Last July in Detroit, the NAACP attempted to lay the word to rest, holding a mock funeral to bury the "N-word." That ceremony was part of the organization's efforts to stop demeaning images of Blacks in the media.
In response to the Ghanaian man, Wiley recounted a story illustrating the word's strength. He recalled that when his son was 6, he'd mentioned a school bully had called him blockhead and fat head. When Wiley advised his son to speak up to the bully, he said he could tell something else troubled the 6 year old. Wiley asked what it was; his son confessed a fifth grader called him nigger. "You can't imagine the pain of having your son's innocence taken away," Wiley said.
By this point, the two-hour mark had been reached.

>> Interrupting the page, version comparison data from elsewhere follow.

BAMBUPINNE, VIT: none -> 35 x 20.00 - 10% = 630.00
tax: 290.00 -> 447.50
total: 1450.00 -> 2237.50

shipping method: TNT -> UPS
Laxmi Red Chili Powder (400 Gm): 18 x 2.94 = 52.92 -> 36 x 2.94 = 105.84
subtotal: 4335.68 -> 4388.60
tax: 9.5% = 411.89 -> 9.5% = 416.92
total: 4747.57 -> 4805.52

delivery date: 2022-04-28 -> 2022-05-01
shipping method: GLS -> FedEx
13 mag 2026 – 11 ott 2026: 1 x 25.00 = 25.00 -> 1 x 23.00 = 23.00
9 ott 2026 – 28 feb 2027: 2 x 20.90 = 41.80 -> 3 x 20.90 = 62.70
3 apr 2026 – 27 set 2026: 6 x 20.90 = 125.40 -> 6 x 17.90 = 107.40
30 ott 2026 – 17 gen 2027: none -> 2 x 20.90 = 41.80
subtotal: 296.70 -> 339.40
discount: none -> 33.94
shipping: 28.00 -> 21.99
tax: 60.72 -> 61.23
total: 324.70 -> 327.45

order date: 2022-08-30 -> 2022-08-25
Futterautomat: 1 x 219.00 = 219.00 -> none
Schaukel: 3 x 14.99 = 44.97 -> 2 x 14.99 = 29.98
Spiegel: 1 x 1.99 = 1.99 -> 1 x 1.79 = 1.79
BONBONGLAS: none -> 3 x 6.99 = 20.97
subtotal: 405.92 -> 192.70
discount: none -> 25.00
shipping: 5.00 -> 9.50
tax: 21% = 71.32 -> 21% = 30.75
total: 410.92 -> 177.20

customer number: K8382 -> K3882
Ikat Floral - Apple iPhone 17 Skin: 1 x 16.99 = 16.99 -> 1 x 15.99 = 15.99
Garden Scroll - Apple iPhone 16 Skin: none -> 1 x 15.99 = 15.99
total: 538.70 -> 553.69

Did people want to stay or go? Moore asked. Everyone remained seated.
More conflicted emotions were expressed, from a woman who said the term is "personal" for Blacks, while "external" for whites, to an English teacher who witnessed her all-white class struggle to contextualize the word nigger in Huck Finn. By the evening's end, no clear answer on the use of nigger was reached, though participants were prodded to connect with others of different races, to create relationships that could defuse the word's volatility.
Speaking after the forum, Moore said it's important to stop people from saying the "'N' word. But what's more important, is challenging everyone to get rid of the picture."